On 2012-10-05 16:27, Evan Driscoll wrote:
> On 10/05/2012 04:23 AM, Duncan Booth wrote:
>> A regular expression element may be followed by a quantifier.
>> Quantifiers are '*', '+', '?', '{n}', '{n,m}' (and lazy quantifiers
>> '*?', '+?', '{n,m}?'). There's nothing in the regex language which says
>> you can follow an element with two quantifiers.
> In fact, *you* did -- the first sentence of that paragraph! :-)
>
> \s is a regex, so you can follow it with a quantifier and get \s{6}.
> That's also a regex, so you should be able to follow it with a quantifier.
>
> I can understand that you can create a grammar that excludes it. I'm
> actually really interested to know if anyone knows whether this was a
> deliberate decision and, if so, what the reason is. (And if not --
> should it be considered a (low priority) bug?)
>
> Was it because such patterns often reveal a mistake?
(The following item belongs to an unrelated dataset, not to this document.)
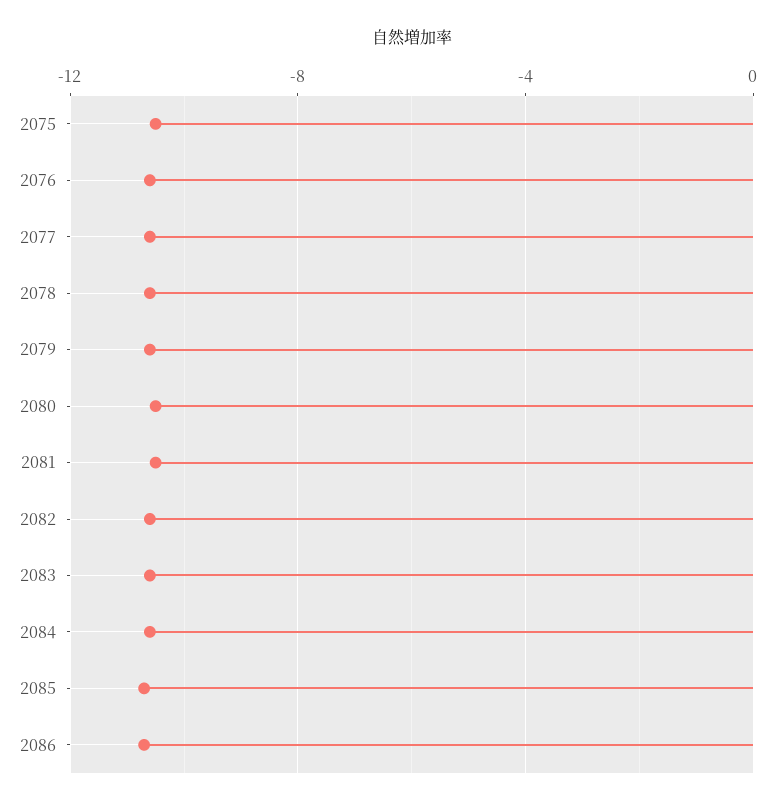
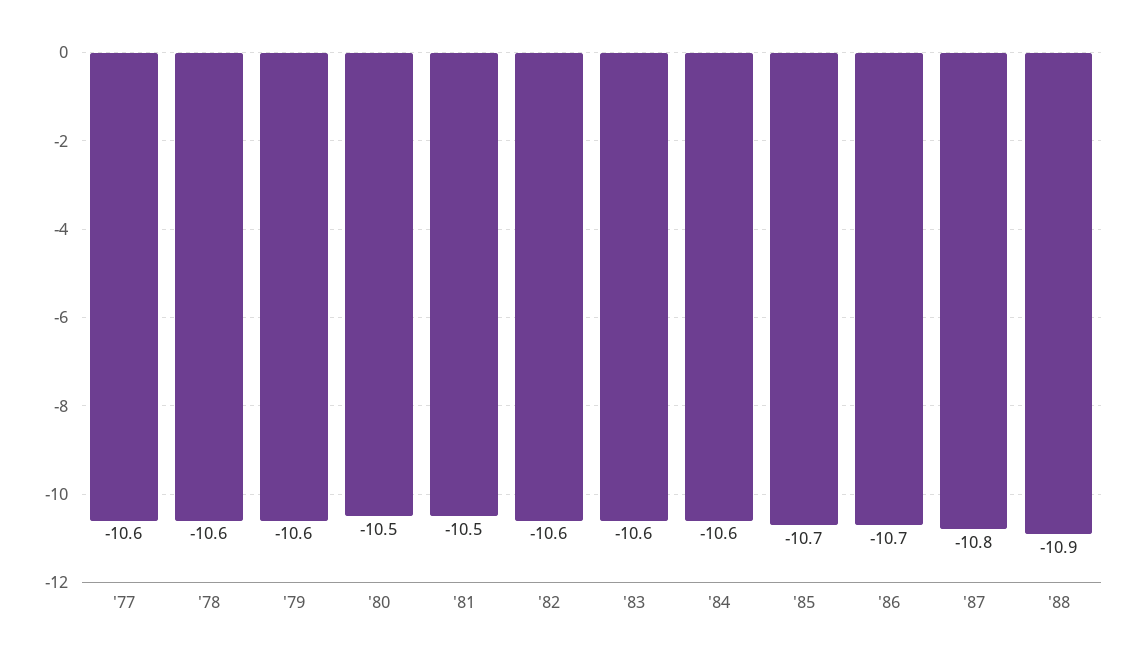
2075: -10.5 -> none
2076: -10.5 -> none
'87: none -> -10.8
'88: none -> -10.9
Because "\s{6}+"
> has other meanings in different regex syntaxes and the designers didn't
> want confusion? Because it was simpler to parse that way? Because the
> "hey you recognize regular expressions by converting it to a finite
> automaton" story is a lie in most real-world regex implementations (in
> part because they're not actually regular expressions) and repeated
> quantifiers cause problems with the parsing techniques that actually get
> used?
>
You rarely want to repeat a repeated element. It can also result in 
catastrophic
backtracking unless you're _very_ careful.
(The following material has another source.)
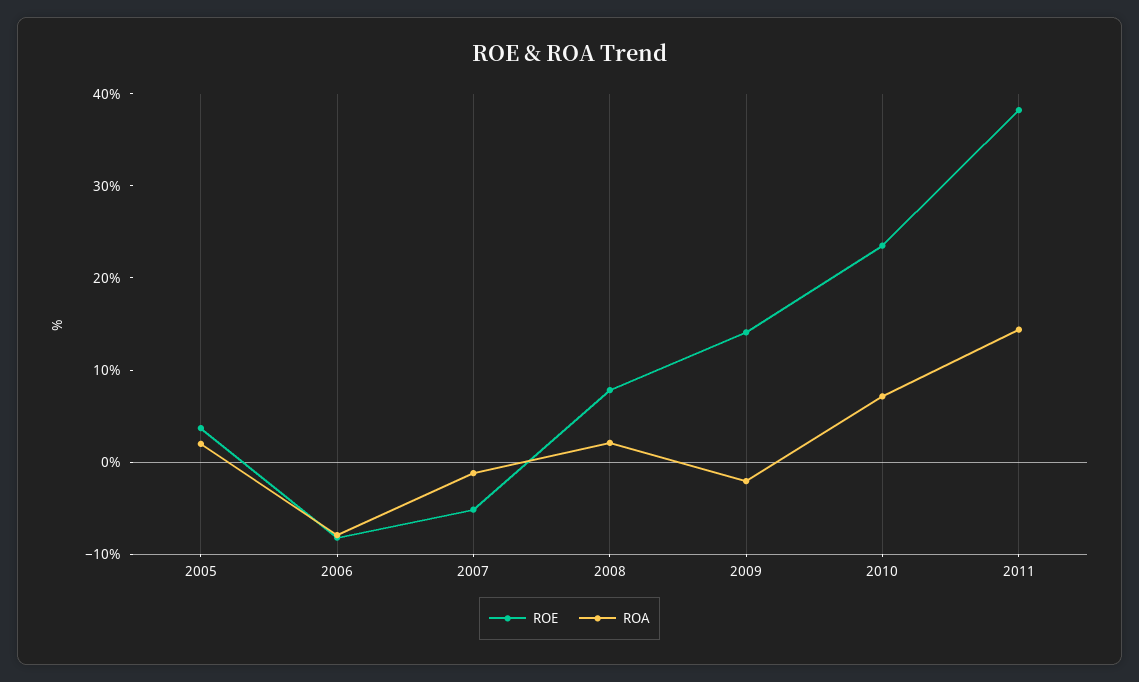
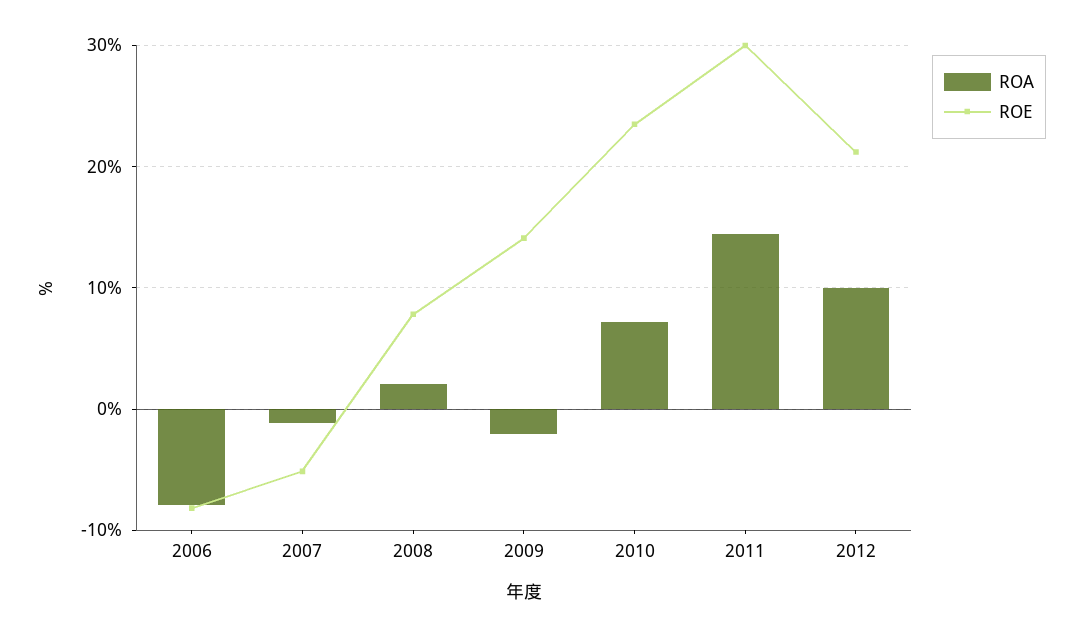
ROE, 2005: 4 -> none
ROA, 2005: 2 -> none
ROE, 2011: 38 -> 30
ROA, 2012: none -> 10
ROE, 2012: none -> 21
In many other regex implementations (including mine), "*+", "*+" and
"?+" are possessive quantifiers, much as "??", "*?" and "??" are lazy
quantifiers.

You could, of course, ask why adding "?" after a quantifier doesn't
make it optional, e.g. why r"\s{6}?" doesn't mean the same as
r"(?:\s{6})?", or why r"\s{0,6}?" doesn't mean the same as
r"(?:\s{0,6})?".